Intelligent people have more zinc and copper in their hair.

The first novel ever written on a typewriter, Tom Sawyer. 

The San Francisco Cable cars are the only mobile National Monuments. 

Each king in a deck of playing cards represents a great king from history: 
Spades - King David 
Hearts - Charlemagne 
Clubs -Alexander the Great 
Diamonds - Julius Caesar 

111,111,111 x 111,111,111 = 12,345,678,987, 654,321 

If a statue in the park of a person on a horse has both front legs in the air, the person died in battle. If the horse has one front leg in the air, the person died because of wounds received in battle. If the horse has all four legs on the ground, the person died of natural causes.

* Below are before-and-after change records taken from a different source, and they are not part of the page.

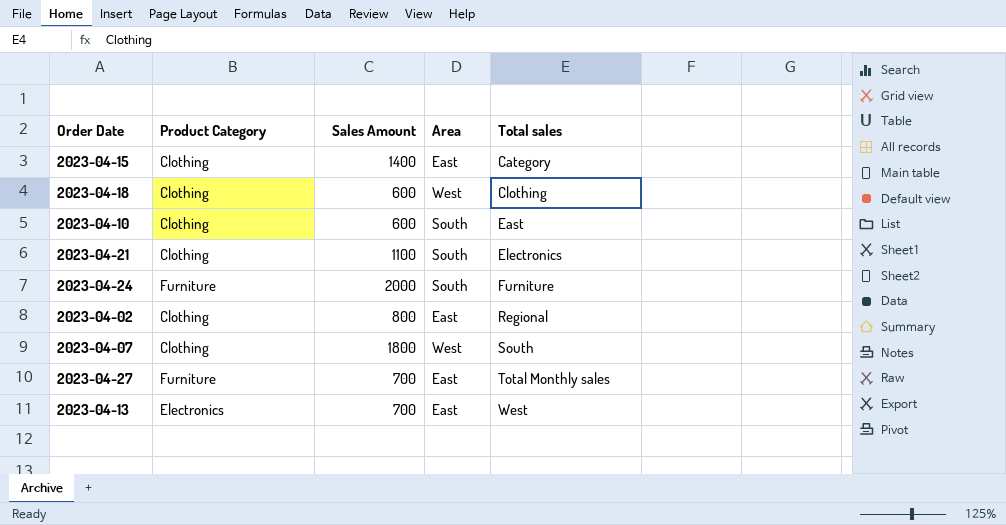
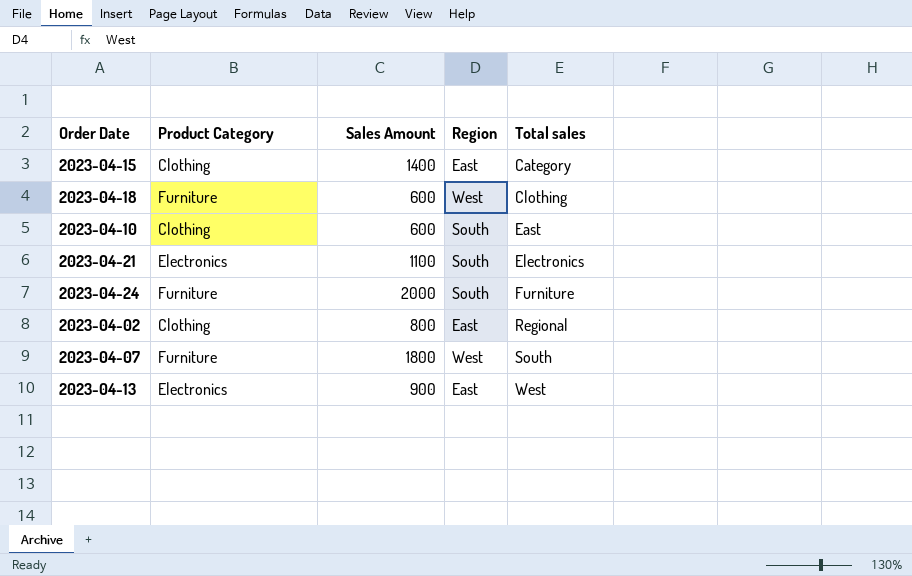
column name: Area -> Region
row 2023-04-27: Furniture | 700 | East | Total Monthly sales -> none
2023-04-18 | Product Category: Clothing -> Furniture
2023-04-21 | Product Category: Clothing -> Electronics
2023-04-07 | Product Category: Clothing -> Furniture
2023-04-13 | Sales Amount: 700 -> 900

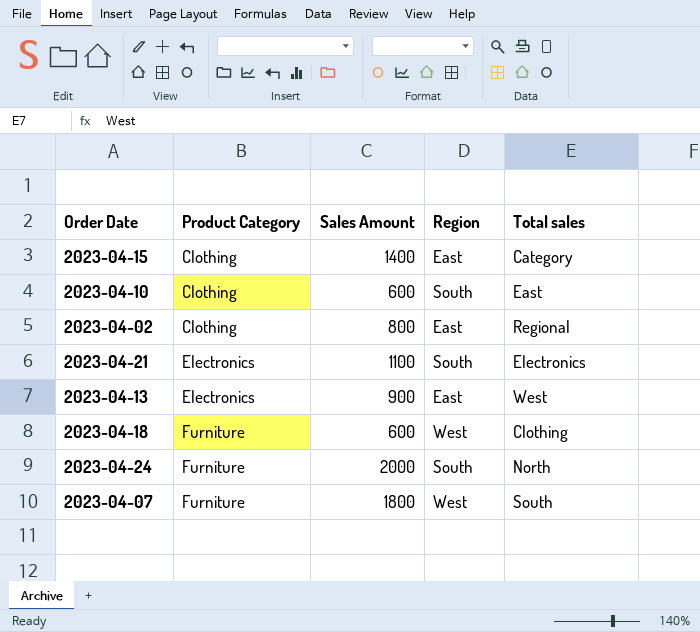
row order: Total sales ascending -> Product Category ascending
2023-04-24 | Total sales: Furniture -> North

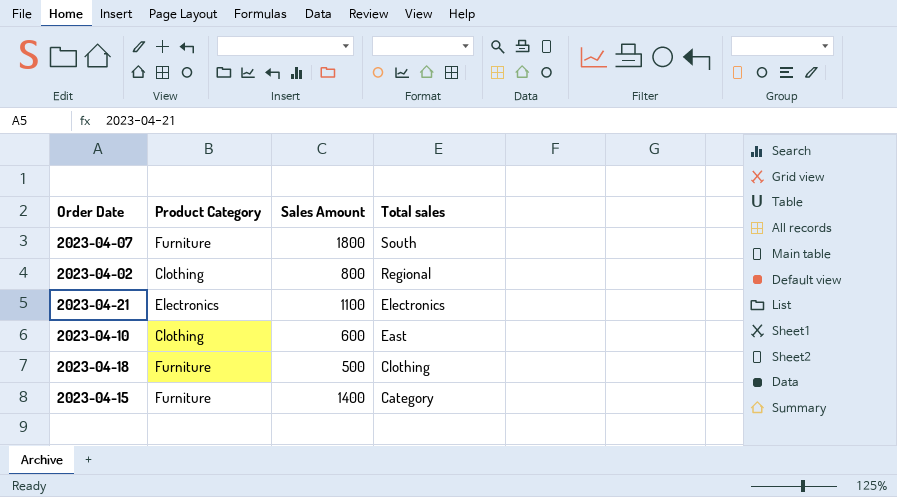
row order: Product Category ascending -> Total sales descending
column Region | position: 4 -> none
row 2023-04-13: Electronics | 900 | East | West -> none
row 2023-04-24: Furniture | 2000 | South | North -> none
2023-04-18 | Sales Amount: 600 -> 500
2023-04-15 | Product Category: Clothing -> Furniture

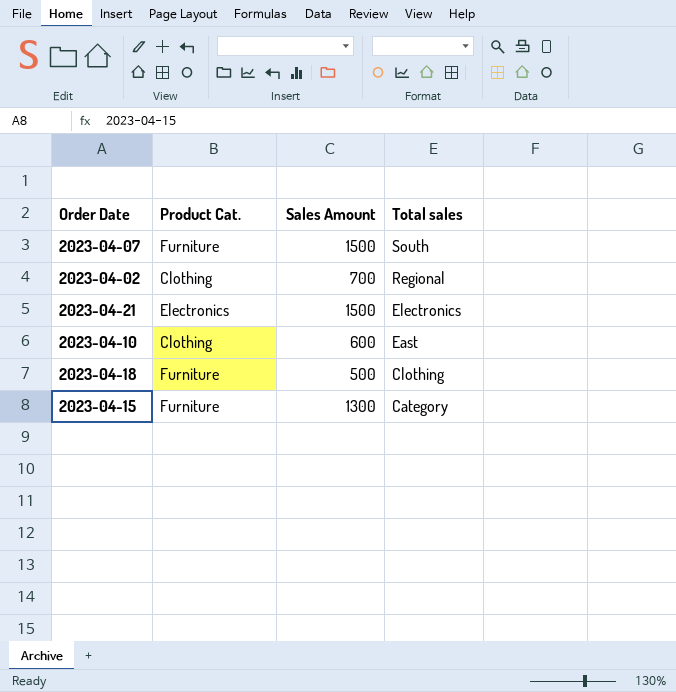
column name: Product Category -> Product Cat.
2023-04-07 | Sales Amount: 1800 -> 1500
2023-04-02 | Sales Amount: 800 -> 700
2023-04-21 | Sales Amount: 1100 -> 1500
2023-04-15 | Sales Amount: 1400 -> 1300

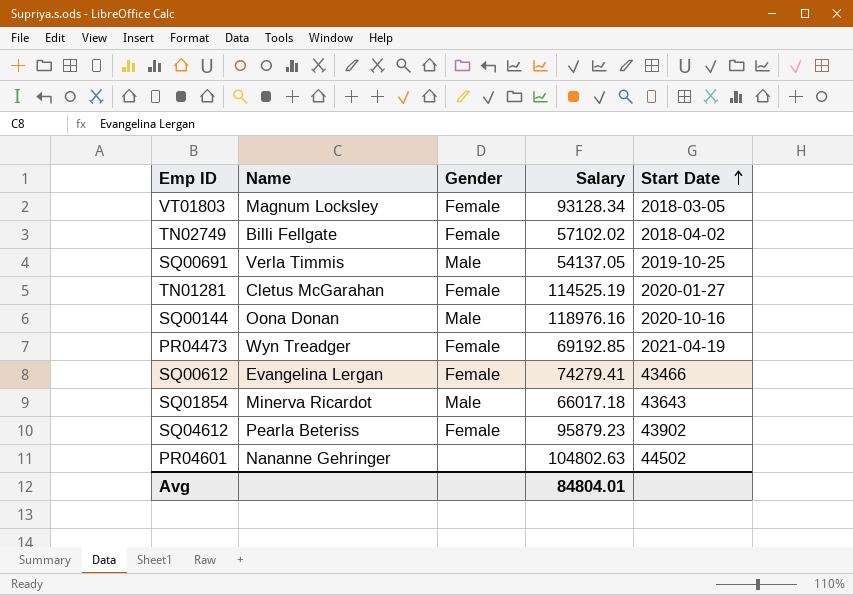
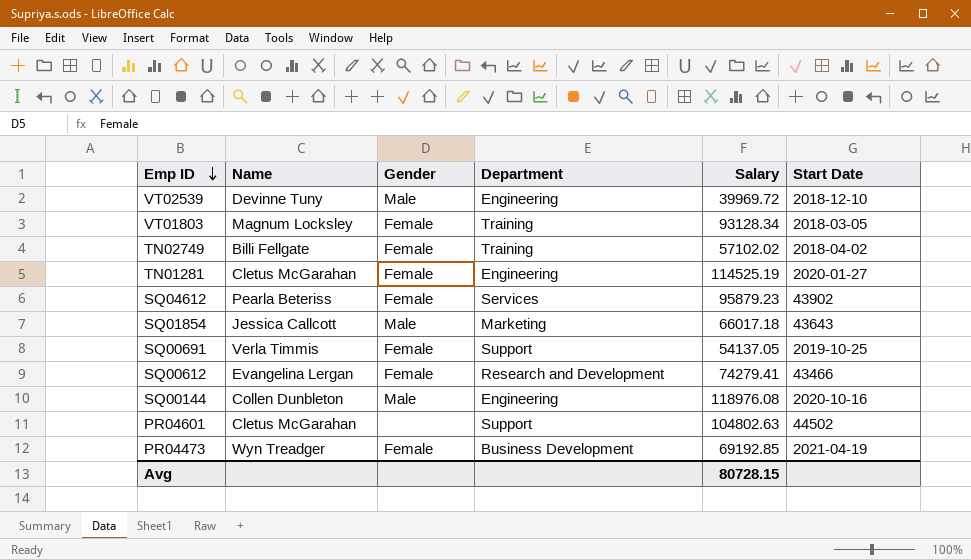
row order: Start Date ascending -> Emp ID descending
column Department | position: none -> 4
row VT02539: none -> Devinne Tuny | Male | Engineering | 39969.72 | 2018-12-10
SQ01854 | Name: Minerva Ricardot -> Jessica Callcott
SQ00691 | Gender: Male -> Female
SQ00144 | Name: Oona Donan -> Collen Dunbleton
SQ00144 | Salary: 118976.16 -> 118976.08
PR04601 | Name: Nananne Gehringer -> Cletus McGarahan
Avg | Salary: 84804.01 -> 80728.15

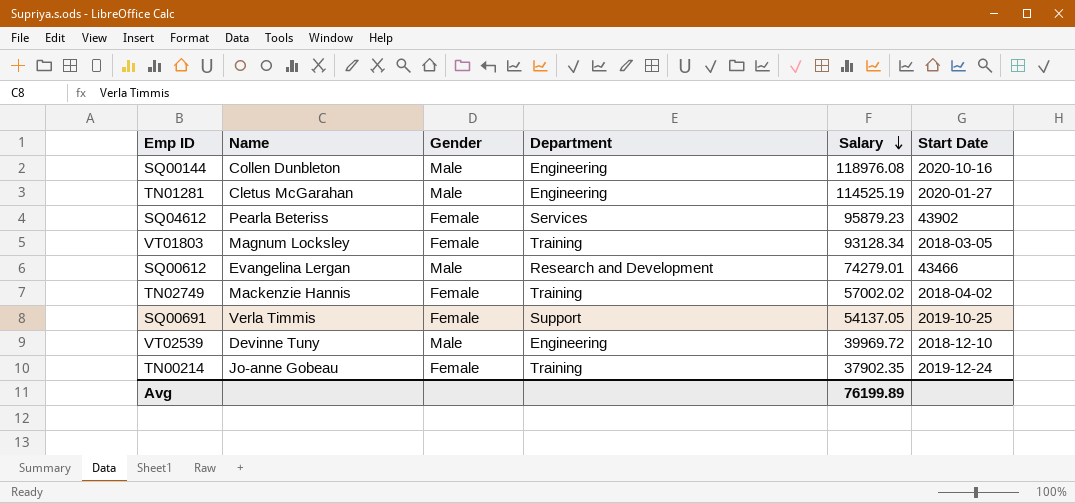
row order: Emp ID descending -> Salary descending
row SQ01854: Jessica Callcott | Male | Marketing | 66017.18 | 43643 -> none
row PR04601: Cletus McGarahan | none | Support | 104802.63 | 44502 -> none
row PR04473: Wyn Treadger | Female | Business Development | 69192.85 | 2021-04-19 -> none
TN01281 | Gender: Female -> Male
SQ00612 | Gender: Female -> Male
SQ00612 | Salary: 74279.41 -> 74279.01
TN02749 | Name: Billi Fellgate -> Mackenzie Hannis
TN02749 | Salary: 57102.02 -> 57002.02
row TN00214: none -> Jo-anne Gobeau | Female | Training | 37902.35 | 2019-12-24
Avg | Salary: 80728.15 -> 76199.89

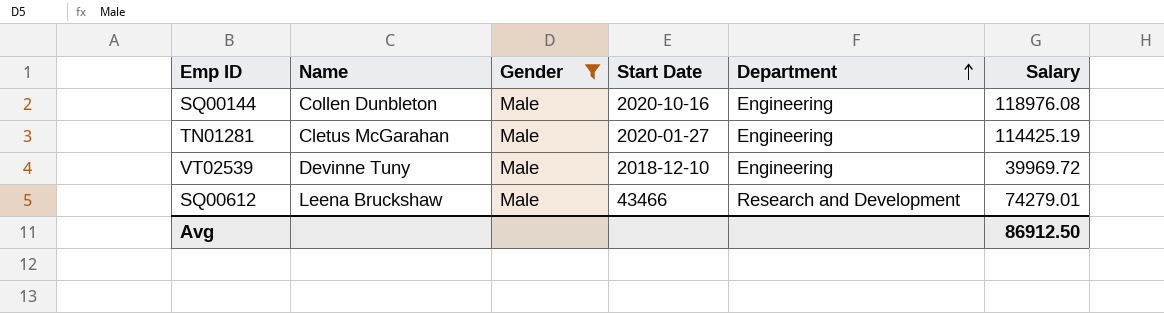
filter: none -> Gender = Male
row order: Salary descending -> Department ascending
column Start Date | position: 6 -> 4
TN01281 | Salary: 114525.19 -> 114425.19
SQ00612 | Name: Evangelina Lergan -> Leena Bruckshaw
Avg | Salary: 76199.89 -> 86912.50

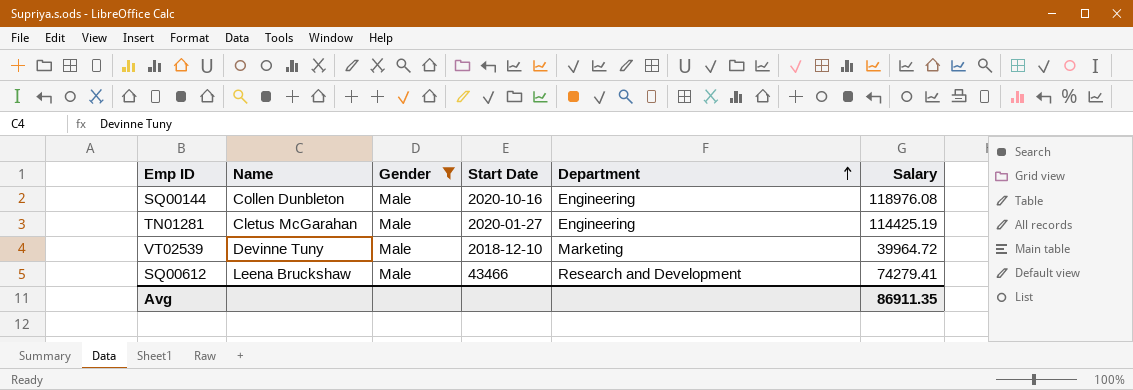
VT02539 | Department: Engineering -> Marketing
VT02539 | Salary: 39969.72 -> 39964.72
SQ00612 | Salary: 74279.01 -> 74279.41
Avg | Salary: 86912.50 -> 86911.35

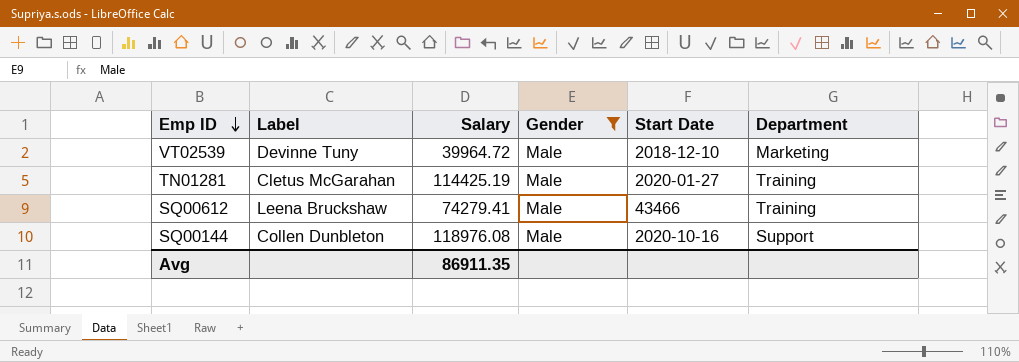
row order: Department ascending -> Emp ID descending
column name: Name -> Label
column Salary | position: 6 -> 3
TN01281 | Department: Engineering -> Training
SQ00612 | Department: Research and Development -> Training
SQ00144 | Department: Engineering -> Support

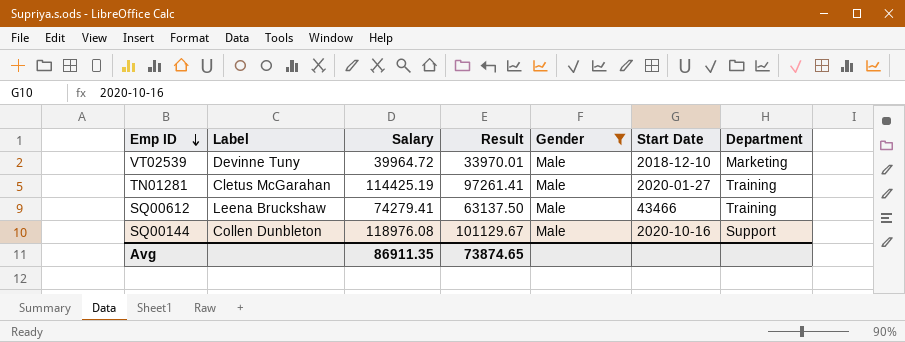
column Result | formula: none -> [Salary] * 0.85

Only two people signed the Declaration of Independence on July 4: John Hancock and Charles Thomson. Most of the rest signed on August 2, but the last signature wasn't added until 5 years later. 

Q. Half of all Americans live within 50 miles of what? 
A. Their birthplace 

Q. Most boat owners name their boats. What is the most popular boat name requested? 
A. Obsession 

Q. If you were to spell out numbers, how far would you have to go until you would find the letter 'A'? 
A. One thousand 
Q. What do bulletproof vests, fire escapes, windshield wipers and laser printers have in common? 
A. All were invented by women. 

Q. What is the only food that doesn't spoil? 
A. Honey 

Q. Which day are there more collect calls than any other day of the year? 
A. Father's Day 

In Shakespeare's time, mattresses were secured on bed frames by ropes. When you pulled on the ropes, the mattress tightened, making the bed firmer to sleep on. Hence the phrase ‘Goodnight, sleep tight’.

It was the accepted practice in Babylon 4,000 years ago that for a month after the wedding, the bride's father would supply his son-in-law with all the mead he could drink. Mead is a honey beer and because their calendar was lunar based, this period was called the honey month, which we know today as the honeymoon. 

In English pubs, ale is ordered by pints and quarts... So in old England, when customers got unruly, the bartender would yell at them ‘Mind your pints and quarts, and settle down.’ It's where we get the phrase 'mind your P's and Q's'.
(Σημείωση nickel: δείτε όμως http://www.phrases.org.uk/meanings/mind-your-ps-and-qs.html)

Many years ago in England, pub frequenters had a whistle baked into the rim, or handle, of their ceramic cups. When they needed a refill, they used the whistle to get some service. ‘Wet your whistle’ is the phrase inspired by this practice. 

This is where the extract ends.